哲學家和作家如何想像最初的月球探索?他們如何構思月球人和他們的世界?月球上的居民長得像人類嗎?

琉善(Lucian of Samosata, 約120—180) 在《真實的歷史》(True History)中,描述一道旋風捲起海上的帆船,把它帶到月球。他稱月球人為Hippogypi,說他們騎著羽毛異常寬大的三頭禿鷹。琉善在另一部主題相仿的作品中,筆下的主人翁伊卡羅麥尼波斯(Icaromenippos)只在手臂綁上禿鷹和老鷹的翅膀,揮動雙臂,就飛上了月球。在琉善的設想中,「把自己變成鳥,飛上天去」是可能的,因為他假設,大氣是一片連續而不間斷的空氣。他的依據來自亞里士多德的名言,認為大自然厭惡真空,這個錯誤影響科學思想近兩千年之久。伊卡羅麥尼波斯從奧林帕斯山起飛,三天後在月球上休息。他從這個眺望點可以觀察到地球上的罪行,同時思考他眼前的遼闊宇宙。

琉善(Lucian of Samosata, 約120—180) ,羅馬帝國時代的以希臘語創作的諷刺作家。

傑出德國天文學家約翰尼斯·開普勒(Johannes Kepler,1571—1630)知道地球和月球之間沒有大氣,因此要藉助動物完成這趟旅程,是不可能的事。他無法提出不藉助超自然力量就能前往月球的可信方法。

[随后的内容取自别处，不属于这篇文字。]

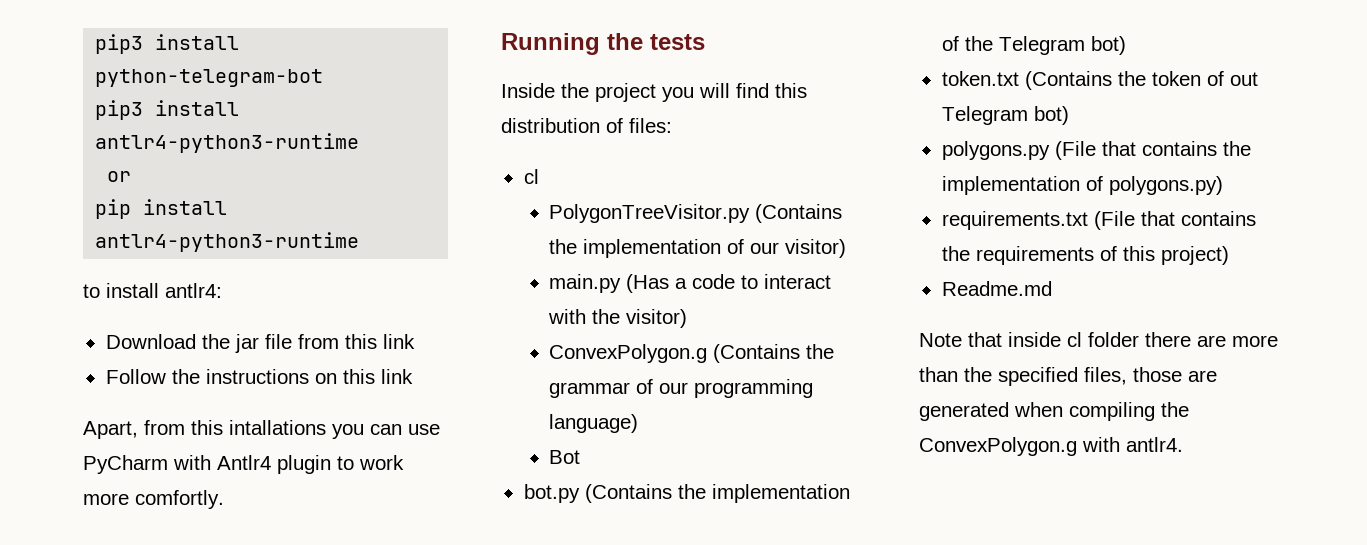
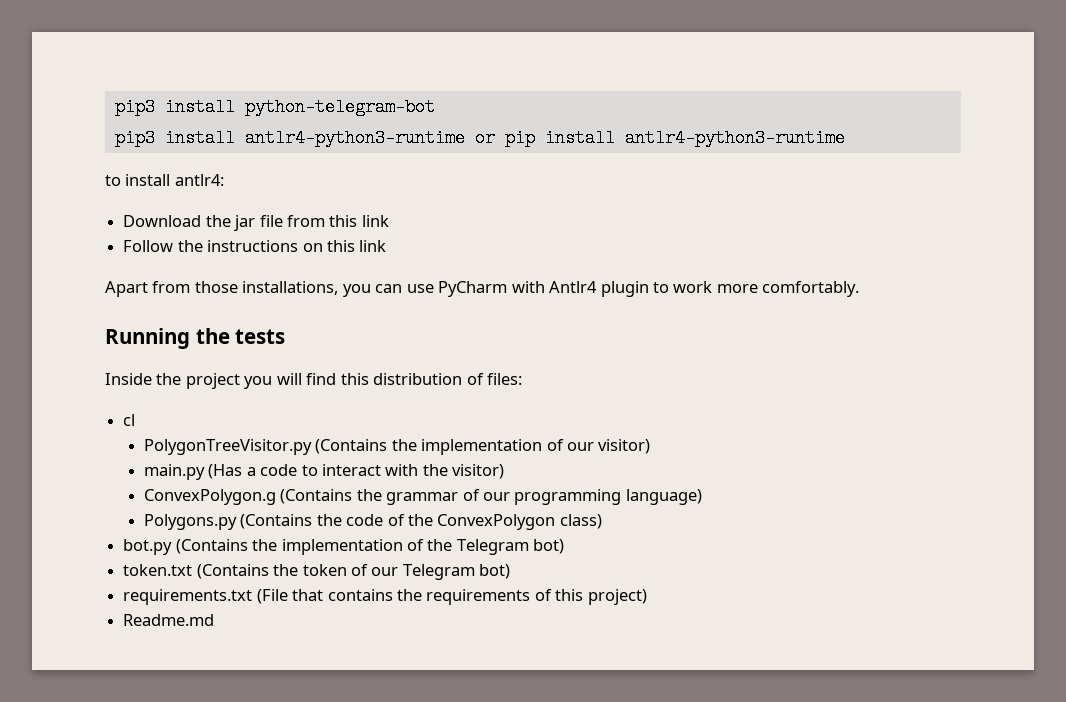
- pip3 install antlr4-python3-runtime
- or
- pip install antlr4-python3-runtime
+ pip3 install antlr4-python3-runtime or pip install antlr4-python3-runtime
- Apart, from this intallations you can use PyCharm with Antlr4 plugin to work more comfortly.
+ Apart from those installations, you can use PyCharm with Antlr4 plugin to work more comfortably.
- Bot
+ Polygons.py (Contains the code of the ConvexPolygon class)
- token.txt (Contains the token of out Telegram bot)
- polygons.py (File that contains the implementation of polygons.py)
+ token.txt (Contains the token of our Telegram bot)
- Note that inside cl folder there are more than the specified files, those are generated when compiling the ConvexPolygon.g with antlr4.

在他的故事《夢想》(Somnium,1634)中,一個厭惡陽光但可在夜間活動的魔鬼,成功地從沃爾瓦(地球)花費四個小時前往雷瓦尼亞島(月球)。開普勒想像的生物居住在洞穴和岩縫中,只在白天短暫現身。

弗朗西斯·戈德溫主教(Bishop Francis Godwin of Hereford,1566—1633) 的《月中人》(The Man in the Moone) 或《論月球之旅》(A Discourse of a Voyage thither), 是現存最早以英文書寫的月球旅行故事。戈德溫故事中的主人翁多明哥·岡薩雷斯(Domingo Gonsales)是一個善良的西班牙人,出身貧窮家庭。他被放逐到聖赫勒拿島, 馴服了一種稱為「 甘薩」的野天鵝。這種鳥的一隻腳有蹼,另一隻腳則類似老鷹的爪子。岡薩雷斯打造了一部機器,上面有一個座位,以這種馴服的鳥拖拉。

18世紀德國天文學家托比亞斯?梅爾(Tobias Mayer)繪製的月面圖。

岡薩雷斯不知道這種鳥是候鳥,而且習慣飛到月球避寒,結果在這種鳥類年度遷徙時,意外成為乘客。隨著鳥兒越飛越高,他感到地球的重力越來越小。他發現這些鳥居然飛得「又輕鬆又安靜,就像魚在水裡游一樣……不論向上、向下或左右,動作都整齊劃一」。在月球山丘上安全降落途中,岡薩雷斯發現地球以自身的軸心旋轉,和他年輕時在薩拉曼卡(Salamanca)大學學到的完全相同。薩拉曼卡大學是史上第一所教授波蘭天文學家尼古拉斯·哥白尼的「太陽中心說」的大學。然而岡薩雷斯並沒有成為著名的天文學家,宣告太陽是宇宙的中心。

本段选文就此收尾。